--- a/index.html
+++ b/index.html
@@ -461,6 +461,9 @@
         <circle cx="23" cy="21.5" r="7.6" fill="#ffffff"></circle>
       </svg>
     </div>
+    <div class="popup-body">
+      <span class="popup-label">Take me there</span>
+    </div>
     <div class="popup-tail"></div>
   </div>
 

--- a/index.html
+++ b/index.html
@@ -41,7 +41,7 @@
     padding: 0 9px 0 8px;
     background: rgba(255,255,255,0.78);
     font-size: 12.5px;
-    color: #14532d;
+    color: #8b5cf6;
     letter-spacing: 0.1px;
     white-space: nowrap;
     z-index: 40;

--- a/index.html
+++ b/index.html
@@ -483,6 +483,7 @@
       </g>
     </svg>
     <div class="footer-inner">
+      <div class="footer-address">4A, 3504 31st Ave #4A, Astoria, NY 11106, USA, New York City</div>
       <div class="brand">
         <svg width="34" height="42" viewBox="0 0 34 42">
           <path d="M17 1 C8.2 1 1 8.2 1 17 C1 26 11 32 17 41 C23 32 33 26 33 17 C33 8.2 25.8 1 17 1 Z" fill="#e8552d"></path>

* * *

Among the entries, how many lines include the word "fill"? Give only the number.

2